**Input material**
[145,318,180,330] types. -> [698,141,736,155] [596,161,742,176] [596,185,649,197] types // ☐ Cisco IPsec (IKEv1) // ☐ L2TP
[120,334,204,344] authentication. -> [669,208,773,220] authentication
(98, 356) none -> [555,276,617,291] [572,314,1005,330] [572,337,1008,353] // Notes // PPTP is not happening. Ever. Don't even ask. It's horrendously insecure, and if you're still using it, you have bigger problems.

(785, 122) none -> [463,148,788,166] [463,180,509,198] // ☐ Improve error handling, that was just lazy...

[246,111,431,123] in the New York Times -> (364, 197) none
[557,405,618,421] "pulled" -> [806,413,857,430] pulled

**Aim of the exercise**
Extract all of the data shown above and repeat it verbatim.

**Solution for this exercise**
[145,318,180,330] types. -> [698,141,736,155] [596,161,742,176] [596,185,649,197] types // ☐ Cisco IPsec (IKEv1) // ☐ L2TP
[120,334,204,344] authentication. -> [669,208,773,220] authentication
(98, 356) none -> [555,276,617,291] [572,314,1005,330] [572,337,1008,353] // Notes // PPTP is not happening. Ever. Don't even ask. It's horrendously insecure, and if you're still using it, you have bigger problems.

(785, 122) none -> [463,148,788,166] [463,180,509,198] // ☐ Improve error handling, that was just lazy...

[246,111,431,123] in the New York Times -> (364, 197) none
[557,405,618,421] "pulled" -> [806,413,857,430] pulled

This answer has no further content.